Currently, the corona virus disease-2019 (COVID-19) pandemic seriously threatens the health ‎of human being with increasing deaths. Unfortunately, the pandemic of COVID-19 adversely ‎affected mental and physical health of the general population [1]. High transmissibility, ‎mortality rate, diverse course, lack of approved treatment, limited tools of medical aids, ‎lockdown related restricted movement and social isolation resulted in detrimental effects on the ‎psychological health of the public [2].‎

In March 2020 the Egyptian government imposed a national lockdown to control the dramatic ‎transmission of COVID-19 and increased death rate. Commonly, restriction measures of the ‎lockdown are associated with an unpleasant sensation, and multiple adverse psychological ‎effects. Stress resulted from fear of infection, death, limitations of social activities, work and ‎restricted movement adversely affected the psychological health of the general population [3-‎‎5]. The endocrine system; particularly adrenal and thyroid provide physiological‎‎‎ changes to cope ‎with the stressful situations [6, 7]. Hypothyroidism is considered the most prevalent endocrine ‎disorder affecting more than 10% of humans globally [8]‎,

A peculiar interrelationship between depression and thyroid dysfunction has been identified. ‎Depression may develop in more than half of the patients with hypothyroidism.
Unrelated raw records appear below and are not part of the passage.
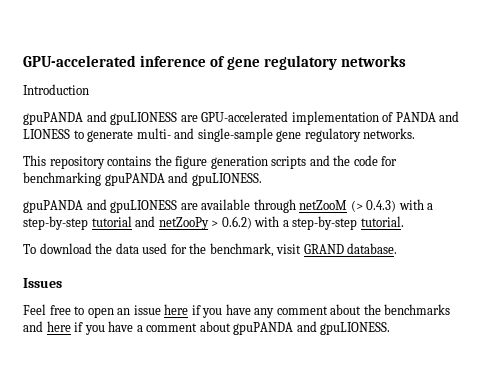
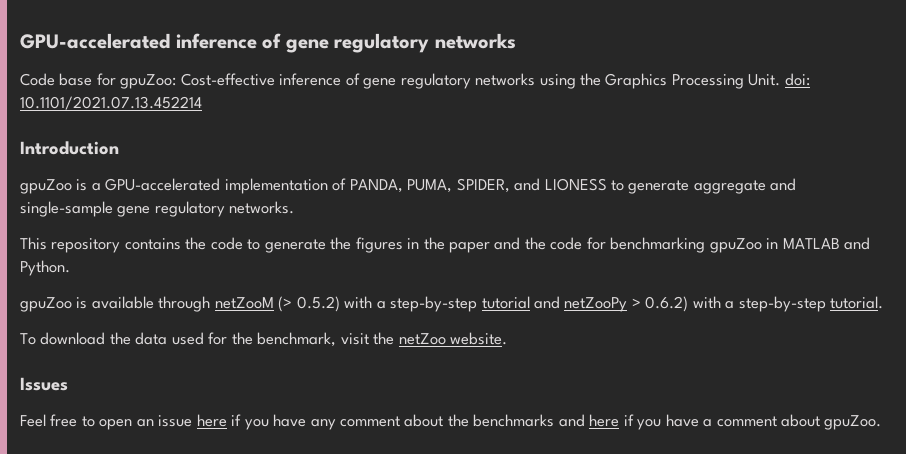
[23,84,89,95] [23,111,436,125] Introduction // gpuPANDA and gpuLIONESS are GPU-accelerated implementation of PANDA -> [20,73,810,89] [20,96,202,110] [20,141,119,155] [20,178,510,194] Code base for gpuZoo: Cost-effective inference of gene regulatory networks using the Graphics Processing Unit. doi: 10.1101/2021.07.13.452214 // Introduction // gpuZoo is a GPU-accelerated implementation of PANDA, PUMA, SPIDER,
[136,128,171,139] multi- -> [693,180,766,194] aggregate
[175,156,307,169] figure generation scripts -> [210,237,491,253] code to generate the figures in the paper
[104,172,262,186] [23,199,198,213] gpuPANDA and gpuLIONESS. // gpuPANDA and gpuLIONESS are -> [709,237,871,253] [20,260,70,276] [20,297,88,312] gpuZoo in MATLAB and Python. // gpuZoo is
[366,200,397,212] 0.4.3) -> [296,296,340,312] 0.5.2)
[303,243,398,254] GRAND database. -> [373,332,508,345] the netZoo website.
[233,321,391,335] gpuPANDA and gpuLIONESS. -> [824,415,882,430] gpuZoo.

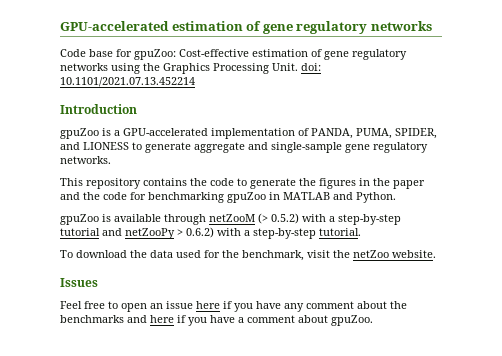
[20,33,257,49] GPU-accelerated inference -> [60,21,243,31] GPU-accelerated estimation
[279,73,342,86] inference -> [252,49,308,57] estimation

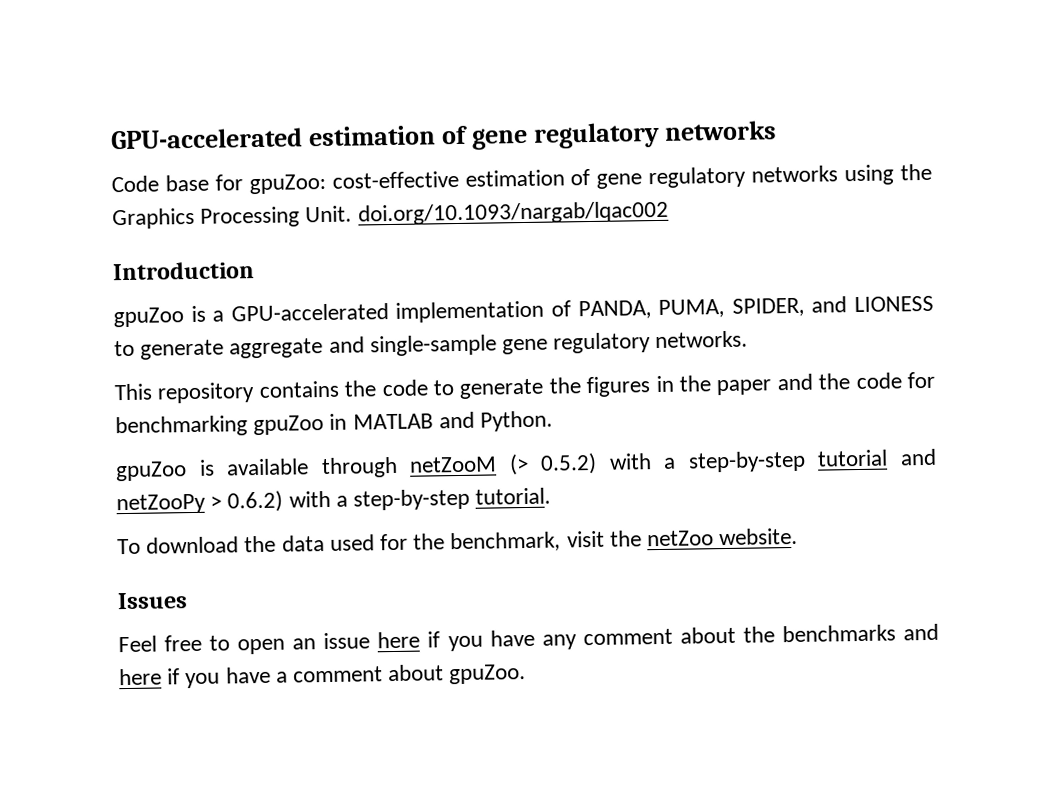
[179,49,249,57] Cost-effective -> [331,170,459,189] cost-effective
[301,63,321,71] [60,77,195,87] doi: 10.1101/2021.07.13.452214 -> [357,200,669,226] doi.org/10.1093/nargab/lqac002

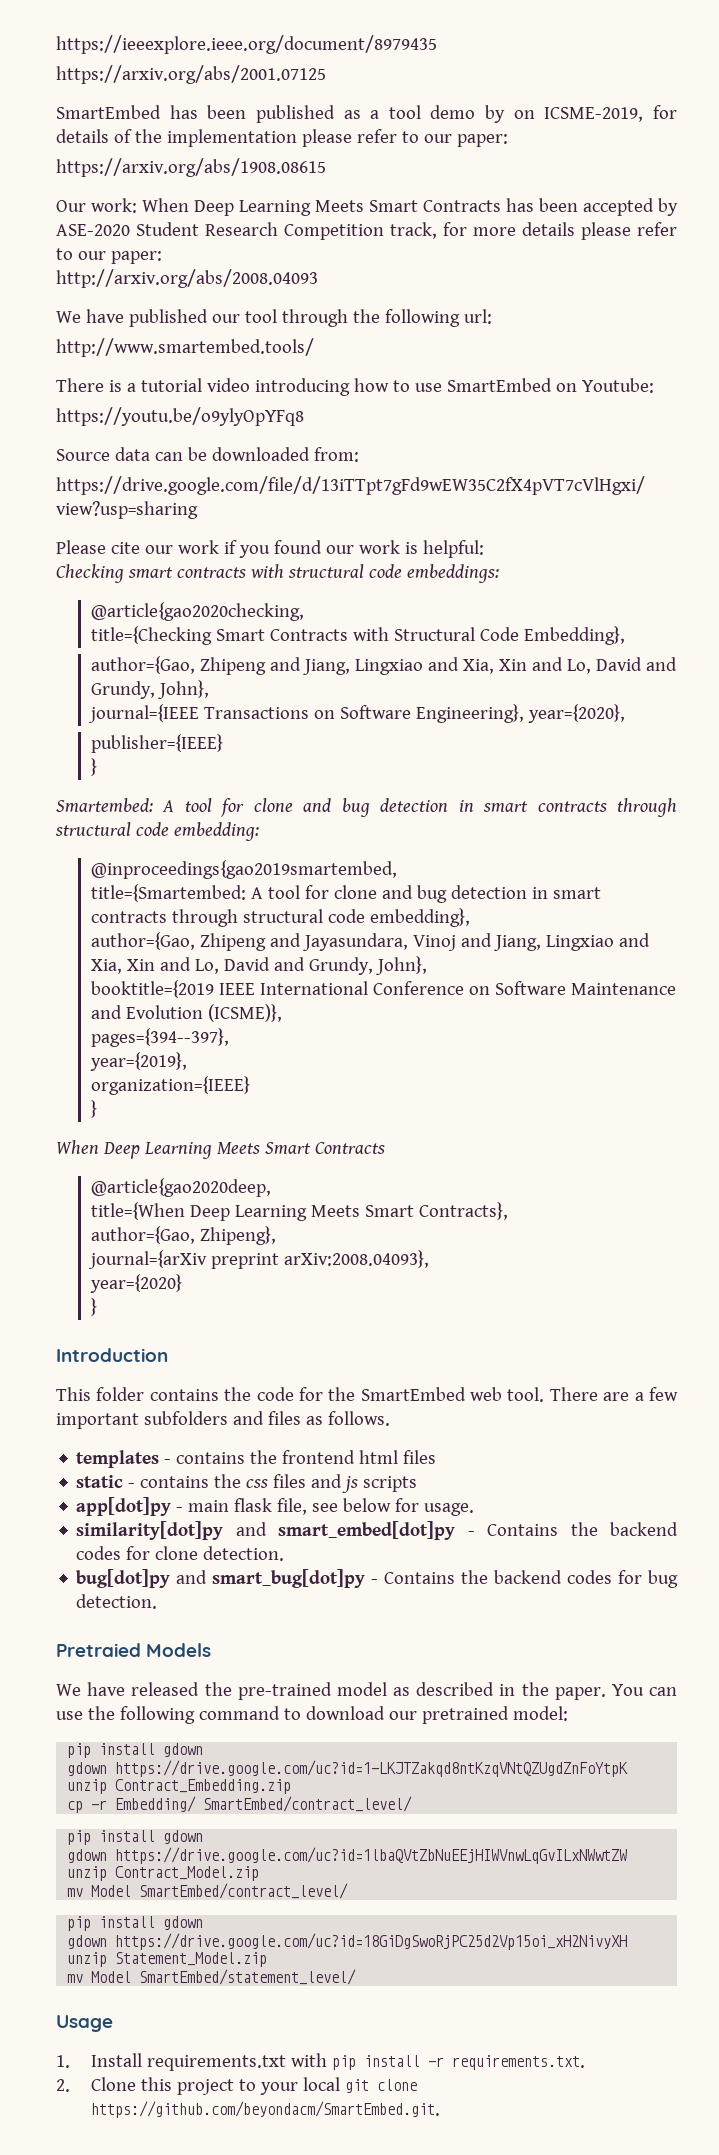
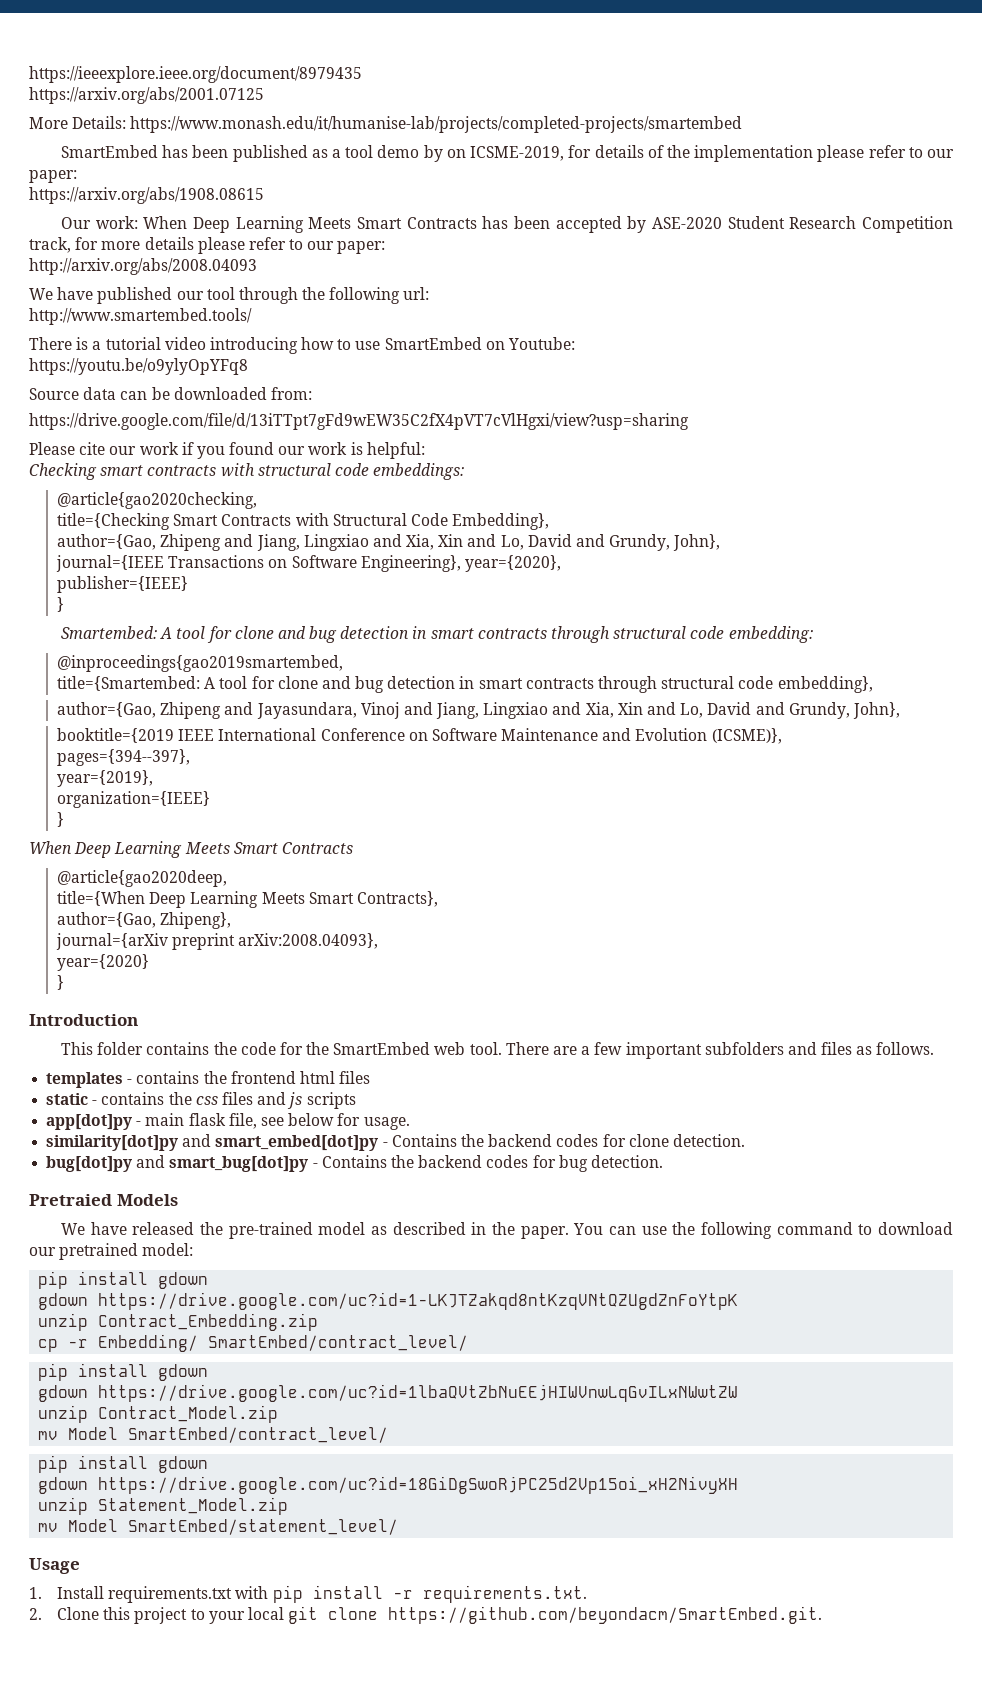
(326, 74) none -> [29,116,743,133] // More Details: https://www.monash.edu/it/humanise-lab/projects/completed-projects/smartembed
Moreover, ‎disrupted thyroid function is usually encountered in patients with depression [9]. Commonly, ‎thyroid disorders particularly autoimmune thyroiditis with elevated thyroid autoantibodies ‎coincide with depression. The risk of depression is increased more than 6 times in patients with ‎thyroid disorders than others [10 - 13].

We aimed to detect the prevalence and grade of depression as well as alterations of thyroid ‎function among Egyptian patients with pre-existing hypothyroidism throughout the lockdown ‎period of COVID-19.‎

PATIENTS AND METHODS

An observational longitudinal follow-up study was conducted at the endocrine outpatient clinic of Mansoura University Hospital, Egypt during the period from March 2020 to August 2020. This study included 160 Egyptian patients with pre-existing hypothyroidism, aged 18-70 years, who attended their scheduled follow-up visits during the lockdown period of COVID-19. Primary hypothyroidism and Hashimoto’s thyroiditis were the main causes of hypothyroidism of the participants. Participants with proper adherence to levothyroxine replacement therapy and proper compensation were included. They were subjected to a comprehensive education for the proper dosage and time of levothyroxine administration on empty stomach; at least one hour before breakfast. During the Holy Ramadan (April/May 2020) the patients were instructed to administer levothyroxine one hour before Suhor (pre-dawn meal). Recorded characteristics of the patients in December 2019 were considered as baseline data at the pre-quarantine visit. We excluded patients out of age limits, dropped-out patients, reluctant patients for thyroid function monitoring, poor adherence, prior history of thyroid surgery or radioactive iodine ablation therapy, pregnant, patients with previous or current; proven or suspected COVID-19 exposure and patients with prior depression symptoms as shown in figure [1]. Moreover, any patient who acquired COVID-19 infection during the study was excluded. We excluded patients with acute or chronic co-morbidities such as cardiac, renal, hepatic, pulmonary diseases, systemic infections, cancer, other endocrine disorders, other autoimmune diseases or administrating medications that my affect the study outcomes such as glucocorticoid, dopamine agonists, somatostatin analogues, amiodarone, metformin, lithium, tricyclic antidepressants, selective serotonin reuptake inhibitors, antiepileptic drugs, interferon-alpha, cytotoxic, antineoplastic, biological therapy, immune therapy or iodine-based contrast exposure.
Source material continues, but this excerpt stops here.